Many such sallies and skirmishes followed. Once and again there was
but time for the guard to open the gate, admit their own, and close
it, ere the enemy came thundering up--to be received with a volley
and gallop off. At first there was great excitement within the walls
when a party was out. Eager and anxious eyes followed them from
every point of vision. But at length they got used to it, as to all
the ordinary occurrences of siege.
By and by colonel Morgan appeared with additional forces, and made
his head-quarters to the south, at Llandenny. In two days more the
castle was surrounded, and they began to erect a larger battery on
the east of it, also to dig trenches and prepare for mining. The
chief point of attack was that side of the stone court which lay
between the towers of the kitchen and the library. Here then came
the hottest of the siege, and very soon that range of building gave
show of affording an easy passage by the time the outer works should
be taken.
After the first ball, whose execution Dorothy had witnessed, there
came no more for some time. Sir Trevor waited until the second
battery should be begun and captain Hooper arrive, who was to be at
the head of the mining operations. Hence most of the inmates of the
castle began to imagine that a siege was not such an unpleasant
thing after all. They lacked nothing; the apple trees bloomed; the
moon shone; the white horse fed the fountain; the pigeons flew about
the courts, and the peacock strutted on the grass. But when they
began digging their approaches and mounting their guns on the east
side, sir Trevor opened his battery on the west, and the guns of the
tower replied.
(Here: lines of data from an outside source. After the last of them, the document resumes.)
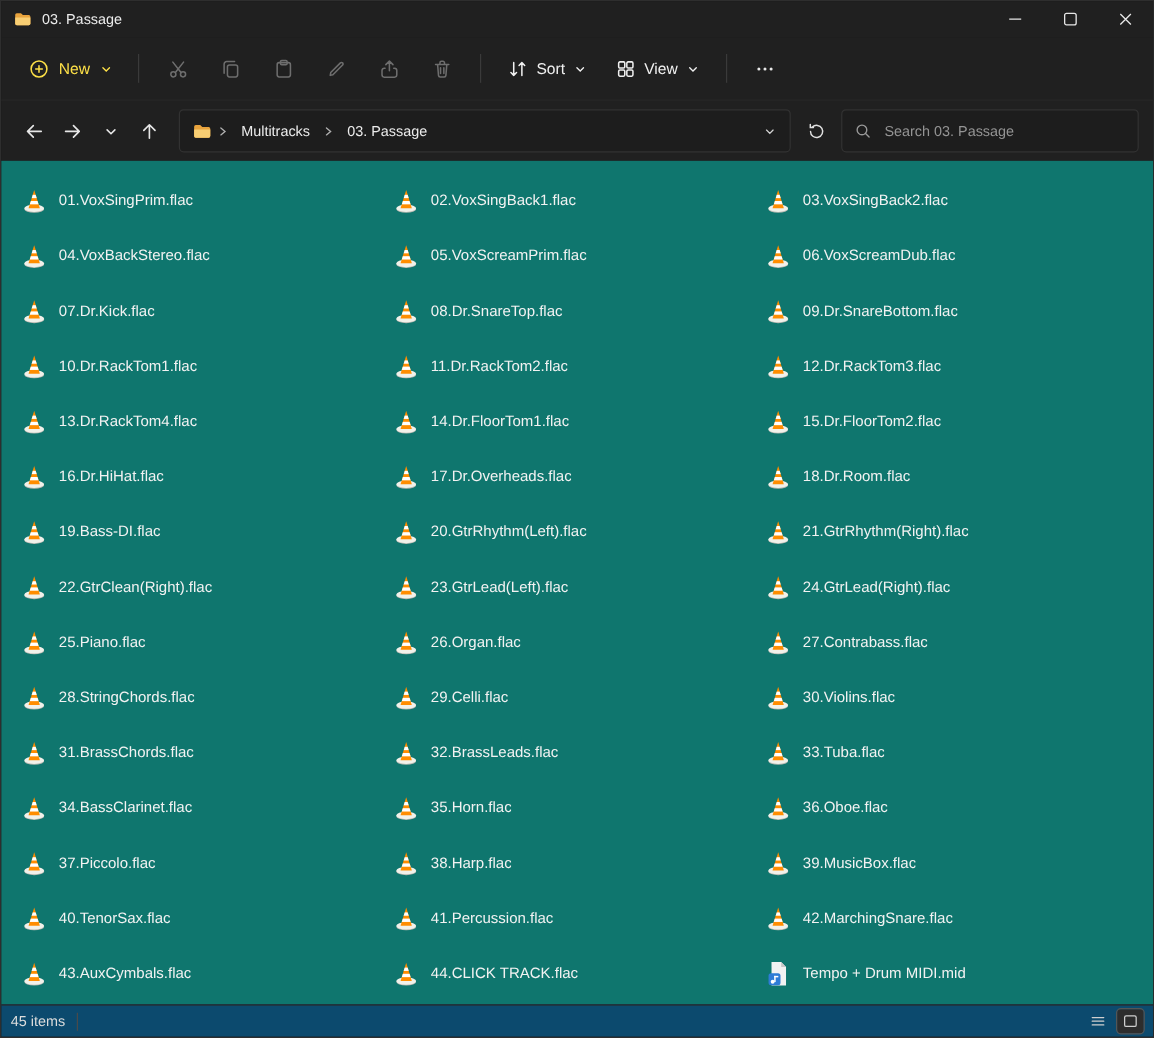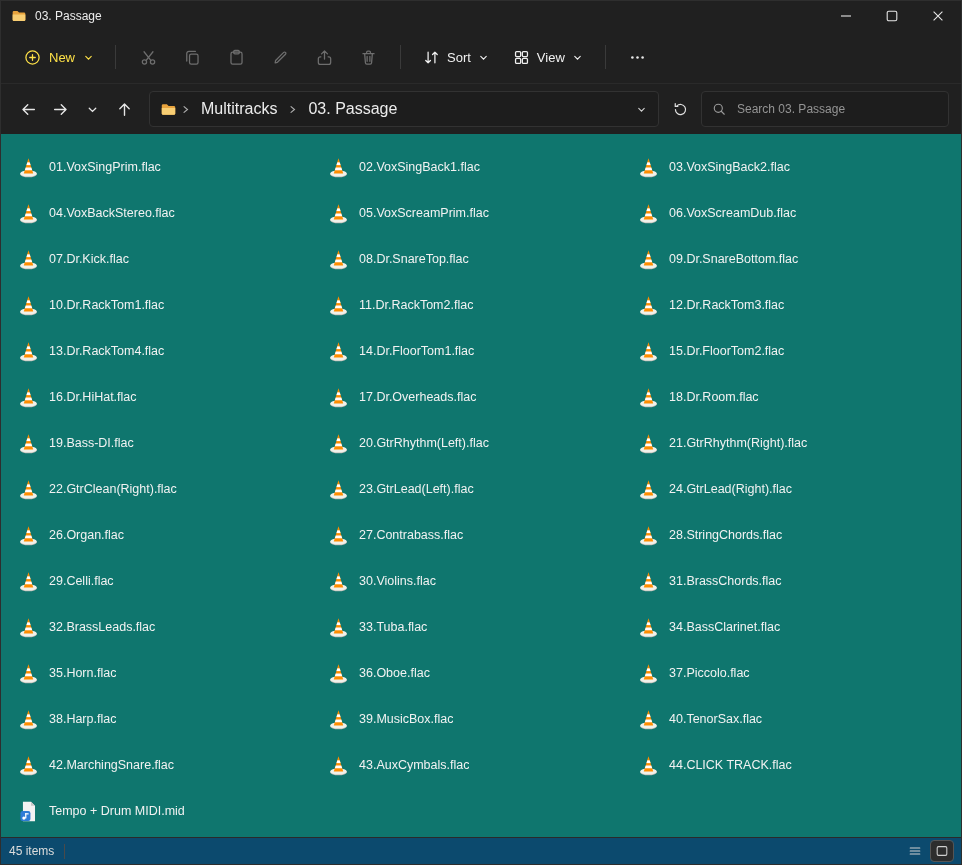"Multitracks" .crumb { font-size: 16px -> 12px }
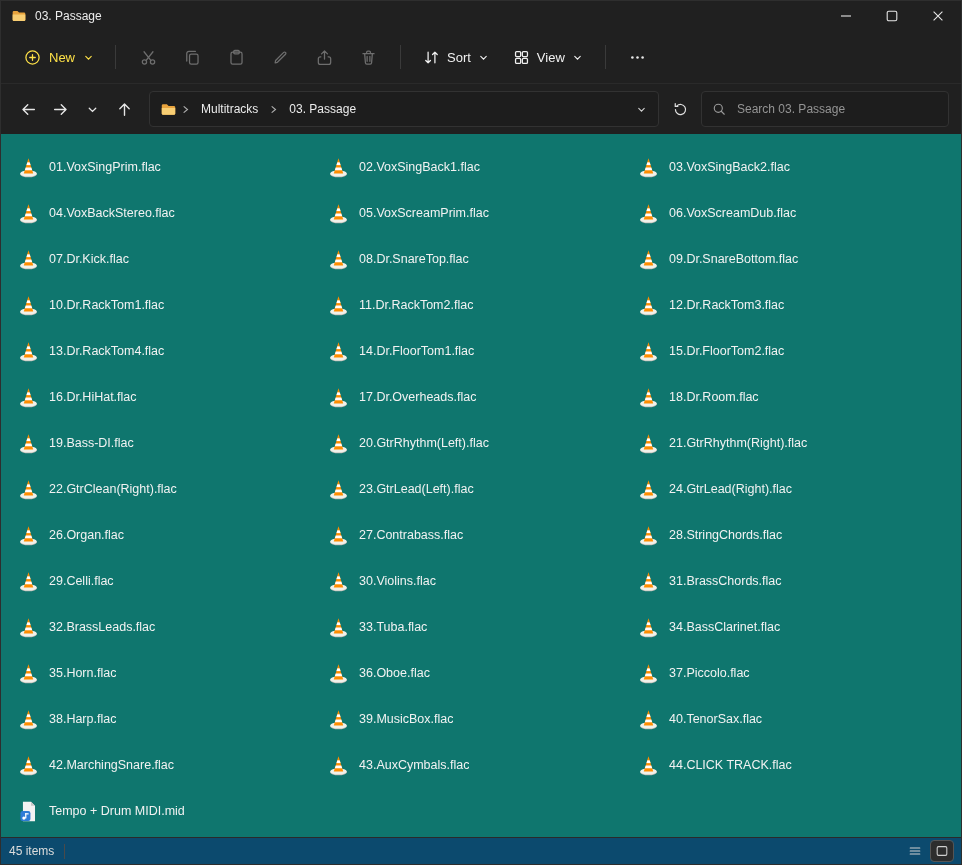"25.Piano.flac" div.file-item { html: none -> <div> <svg> <use></use> </svg> <span>25.Piano.flac</span> </div> }
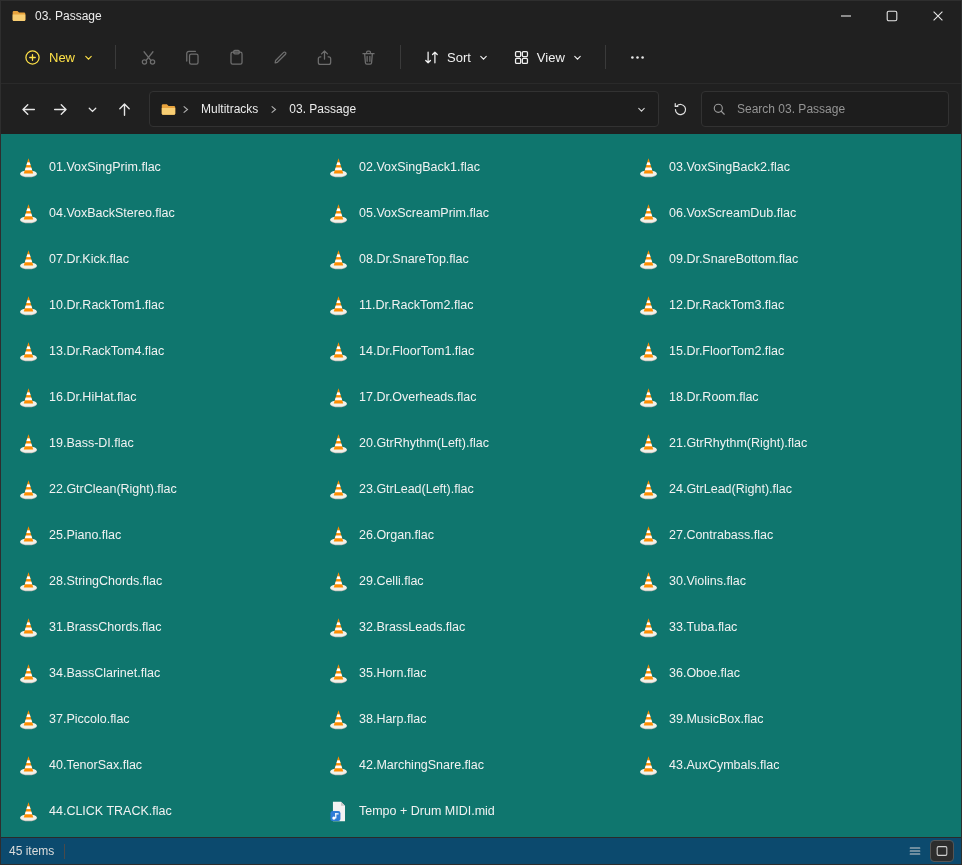"41.Percussion.flac" div.file-item { html: none -> <div> <svg> <use></use> </svg> <span>41.Percussion.flac</span> </div> }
The guns also from the kitchen tower, and another
between it and the library tower, played upon the trenches, and the
noise was tremendous. At first the inhabitants were nearly deafened,
and frequently failed to hear what was said; but at length they grew
hardened--so much so that they were often unaware of the firing
altogether, and began again to think a siege no great matter. But
when the guns of the eastern battery opened fire, and at the first
discharge a round shot, bringing with it a barrowful of stones, came
down the kitchen chimney, knocking the lid through the bottom of the
cook's stewpan, and scattering all the fire about the place; when
the roof of one of the turrets went clashing over the stones of the
paved court; when a spent shot struck the bars of the Great Mogul's
cage, and sent him furious, making them think what might happen, and
wishing they were sure of the politics of the wild beasts; when the
stones and slates flew about like sudden showers of hail; when every
now and then a great rumble told of a falling wall, and that side of
the court was rapidly turning to a heap of ruins; then were cries
and screams, many more however of terror than of injury, to be heard
in the castle, and they began to understand that it was not
starvation, but something more peremptory still, to which they were
doomed to succumb. At times there would fall a lull, perhaps for a
few hours, perhaps but for a few moments, to end in a sudden fury of
firing on both sides, mingled with shouts, the rattling of bullets,
and the falling of stones, when the women would rush to and fro
screaming, and all would imagine the storm was in the breach.